IN THE SCHOOLS
A Press to Find Teachers As Diverse as Students
Westchester
Sunday, July 10, 2005
By Merri Rosenberg
Efforts to promote diversity at the Hackley School in Tarrytown are bearing fruit. This fall, three minorities will join the teaching staff: a Hispanic woman, an alumna, will be teaching fourth grade; an African-American woman will become a first-grade teaching assistant; and an Indian woman will be teaching English to freshmen and sophomores. In recent years, said Walter Johnson, headmaster at Hackley, the proportion of nonwhite students has risen to about 22 percent of the student body, but only 11 percent to 12 percent of the faculty were from minority groups.
“We have been more successful in having diversity of students than faculty,” Mr. Johnson said. “There is a smaller pool of faculty members coming from historically underrepresented groups. The competition to attract faculty of diverse backgrounds is key.
“We need to get more of a critical mass. Parents from historically underrepresented groups are eager to have role models for their children-bright, talented people who understand their experience.”
As a result Hackley, as well as other schools and colleges in the area, embarked upon strategies to improve the situation, trying to make sure that the faces in front of the students represent as diverse a background as the students themselves.
Over all, according to 2002-3 data from the New York State Department of Education, about 13 percent of Westchester teachers are nonwhite; the percentage of nonwhite students, 44.1.
In November 2003, Hackley, an independent kindergarten-to-12 college preparatory school divided into Lower, Middle and Upper Schools, received a $50,000 matching grant from the Edward E. Ford Foundation, a private group in Towson, Md., that finances projects in independent secondary education, to support its Teaching Fellows Program.
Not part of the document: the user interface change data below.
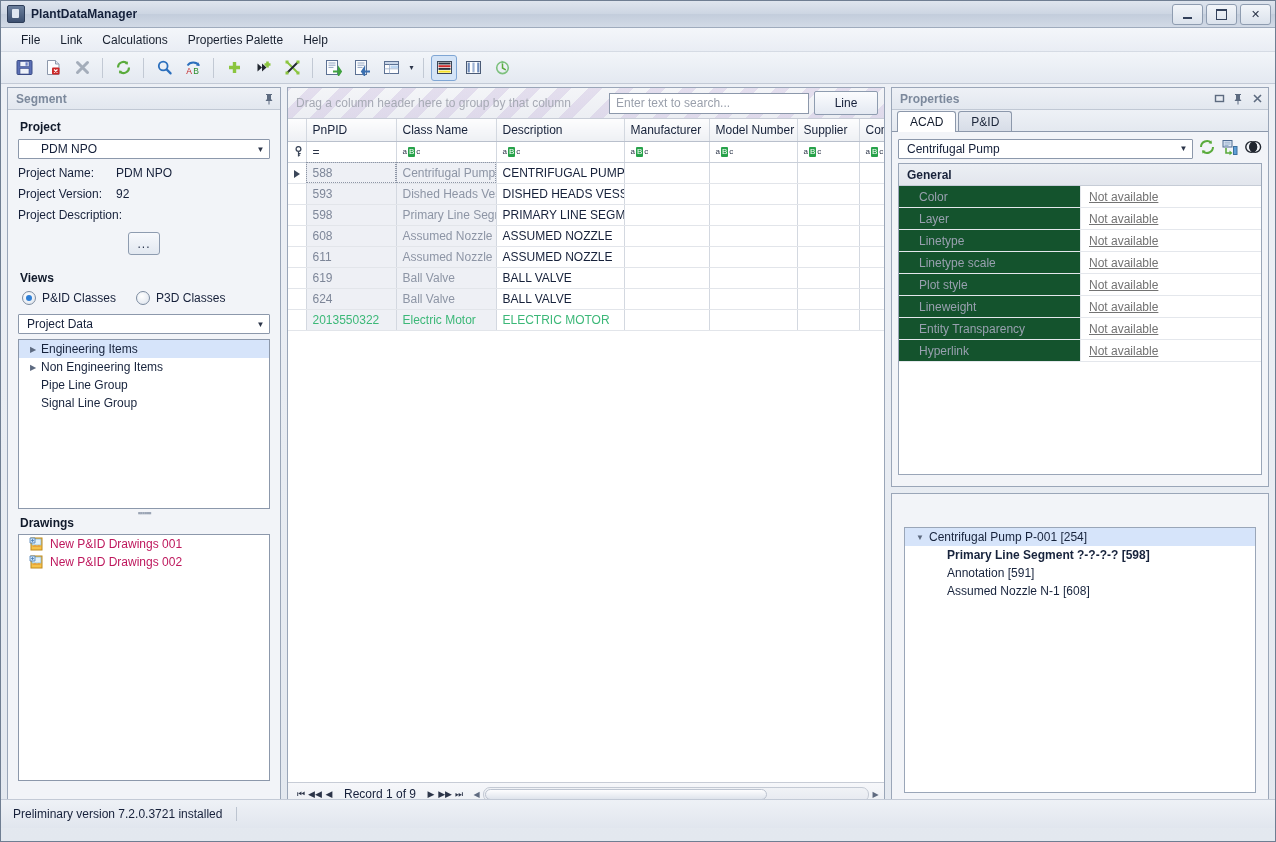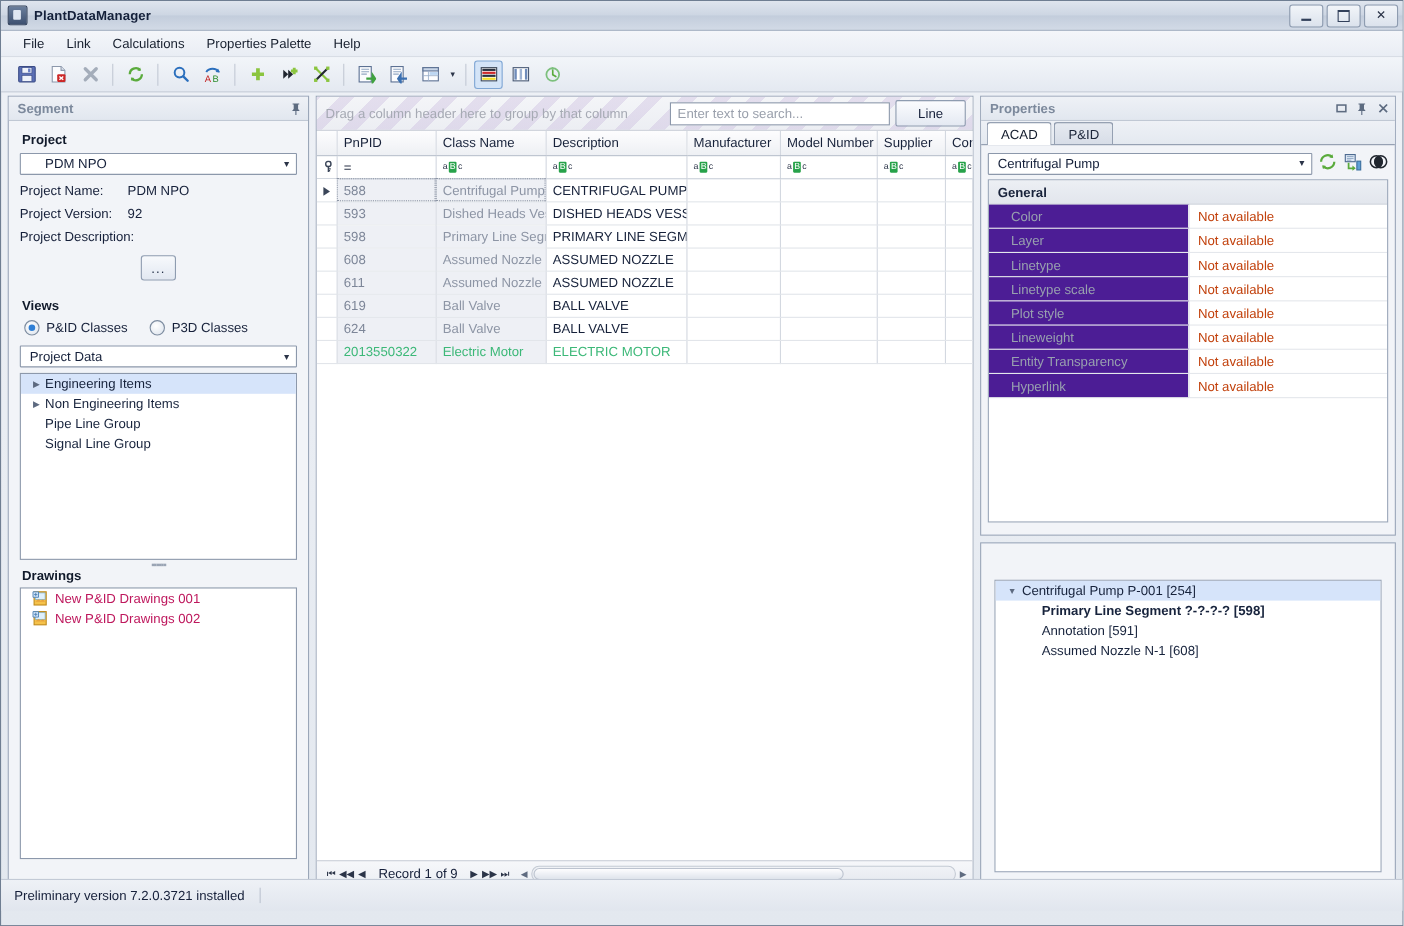--- a/index.html
+++ b/index.html
@@ -229,23 +229,23 @@
   .prop-table{
     margin:0 6px;border:1px solid #9aa6b8;background:#fff;
     height:312px;overflow:hidden;box-sizing:border-box;
   }
   .prow{display:flex;height:21px;border-bottom:1px solid #e4e7ec;align-items:center;}
   .prow.cat{
     background:linear-gradient(180deg,#eceff4,#e2e6ed);font-weight:bold;color:#18223a;
     padding-left:8px;border-bottom:1px solid #c6ccd6;
   }
   .pname{width:182px;flex:none;padding-left:20px;color:#98a0af;box-sizing:border-box;
-    background:#4c1d95;height:100%;display:flex;align-items:center;
+    background:#14532d;height:100%;display:flex;align-items:center;
     border-right:1px solid #e4e7ec;}
-  .pval{flex:1;padding-left:8px;color:#c2410c;}
+  .pval{flex:1;padding-left:8px;color:#737373;text-decoration:underline;}
 
   
   #relationships{right:6px;top:411px;width:378px;bottom:6px;}
   .rel-tree{
     margin:6px;border:1px solid #9aa6b8;background:#fff;
     position:absolute;left:6px;right:6px;top:27px;bottom:6px;overflow:hidden;
   }
   .rnode{height:18px;display:flex;align-items:center;font-size:12px;color:#17233c;padding-left:6px;}
   .rnode.sel{background:#d6e4fa;}
   .rexp{width:18px;flex:none;display:flex;align-items:center;justify-content:center;font-size:8px;color:#5d6a80;}

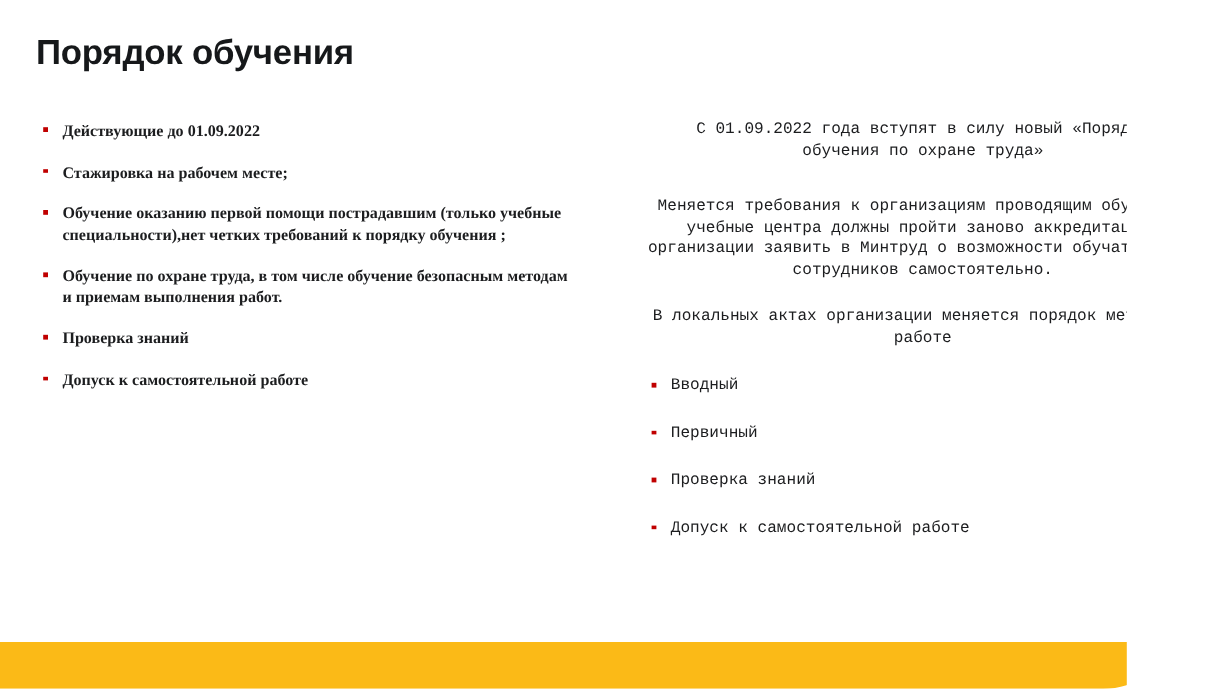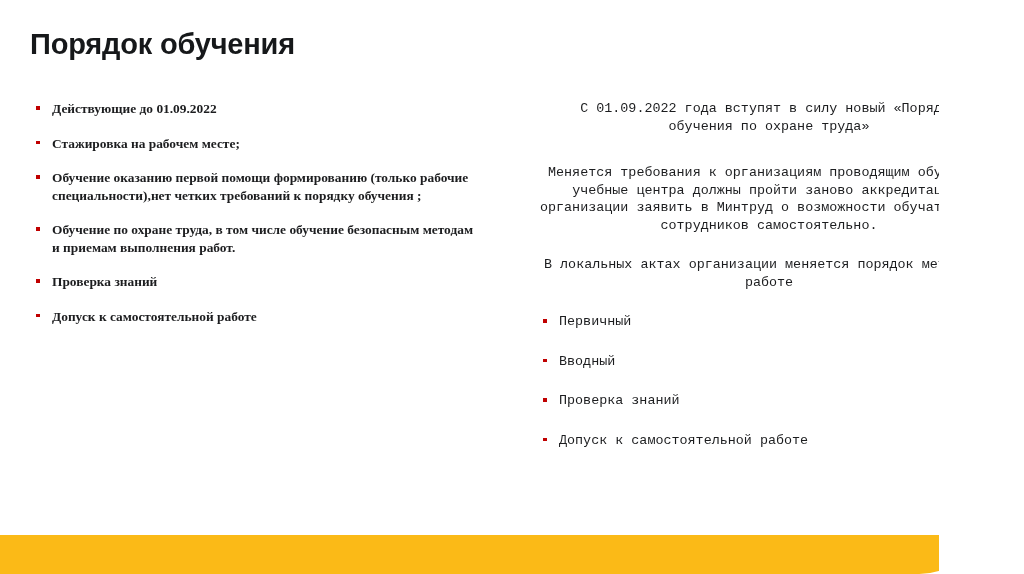--- a/index.html
+++ b/index.html
@@ -132,21 +132,21 @@
       <li class="bullet-item">
         <span class="marker"></span>
         <span class="bullet-text">Действующие до 01.09.2022</span>
       </li>
       <li class="bullet-item">
         <span class="marker"></span>
         <span class="bullet-text">Стажировка на рабочем месте;</span>
       </li>
       <li class="bullet-item">
         <span class="marker"></span>
-        <span class="bullet-text">Обучение оказанию первой помощи формированию (только рабочие специальности),нет четких требований к порядку обучения ;</span>
+        <span class="bullet-text">Обучение оказанию первой помощи пострадавшим (только учебные специальности),нет четких требований к порядку обучения ;</span>
       </li>
       <li class="bullet-item">
         <span class="marker"></span>
         <span class="bullet-text">Обучение по охране труда, в том числе обучение безопасным методам и приемам выполнения работ.</span>
       </li>
       <li class="bullet-item">
         <span class="marker"></span>
         <span class="bullet-text">Проверка знаний</span>
       </li>
       <li class="bullet-item">
@@ -160,25 +160,25 @@
 
     <p class="para para-centered">С 01.09.2022 года вступят в силу новый «Порядок обучения по охране труда»</p>
 
     <p class="para para-block">Меняется требования к организациям проводящим обучения, учебные центра должны пройти заново аккредитацию, организации заявить в Минтруд о возможности обучать своих сотрудников самостоятельно.</p>
 
     <p class="para para-block">В локальных актах организации меняется порядок методам к работе</p>
 
     <ul class="bullet-list right-lists">
       <li class="bullet-item">
         <span class="marker"></span>
-        <span class="bullet-text">Первичный</span>
+        <span class="bullet-text">Вводный</span>
       </li>
       <li class="bullet-item">
         <span class="marker"></span>
-        <span class="bullet-text">Вводный</span>
+        <span class="bullet-text">Первичный</span>
       </li>
       <li class="bullet-item">
         <span class="marker"></span>
         <span class="bullet-text">Проверка знаний</span>
       </li>
       <li class="bullet-item">
         <span class="marker"></span>
         <span class="bullet-text">Допуск к самостоятельной работе</span>
       </li>
     </ul>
With matching funds, Hackley has a $100,000 pool for its initiative.
The program aims to attract talented nonwhite sophomore or junior college students with an offer of a $5,000-a-year stipend toward their college tuition in exchange for a two-year teaching commitment at Hackley after graduation. The fellows would be eligible for a $5,000-a-year stipend toward graduate school, once they had completed their two-year teaching stint.
“This is intended as an initiative to help us gain strength,” Mr. Johnson said. “It’s not the single answer.”
A committee is interviewing the first group of Edward E. Ford fellows’ candidates, with the expectation that the first fellow will be named by this fall.
Hackley has made contact with two historically black institutions, Morehouse College and Spelman College, as well as Wesleyan, Colgate and Williams for prospects. “We’re looking to be as creative as possible,” said Natalie Herring, dean of enrollment management at Hackley, which also has a diversity hiring coordinator and a Committee on Diversity and Traditions.
At Rye Country Day, another independent school, Scott Nelson, principal, said: “It’s not just having a more diverse student body. We’ve taken a comprehensive approach to diversity, in terms of faculty staff, students and supporting parents. When we’re recruiting students, we’re trying to address the diversity issue on multiple levels.”
For Rye Country Day, that meant developing an internship program about three years ago for “candidates of color,” Mr. Nelson said. “We’ve tried to be creative in terms of putting together a program tailored to individual needs and the needs of the school.”
The program costs the school about $100,000 a year, with housing additional. As part of this recruitment effort, Rye Country Day also offers candidates in the two-year positions help with graduate school tuition. One intern who came through this pipeline, Blue Powell, is an alumna. She now teaches art and digital photography and runs the school’s summer program.
There are other approaches to recruit nonwhite teachers into the classroom.
Manhattanville College, through its Jump Start program, which is an accelerated teacher-training program, received a $220,000 grant from the federal Department of Education to spur more minorities and other underrepresented teaching candidates to pursue a career in education. The college distributes grants that range from $10,000 to $22,000 to assist these students with tuition and the like.
“It’s not a new concern,” Robert W. Hallett, executive director of the Edward E. Ford Foundation, said of the diversity issue. “The danger is that you reach a plateau with teachers and it’s hard to get the numbers up. The number of minority students at independent schools is going up.
“Getting adult minorities to see this as an opportunity is a harder nut to crack.”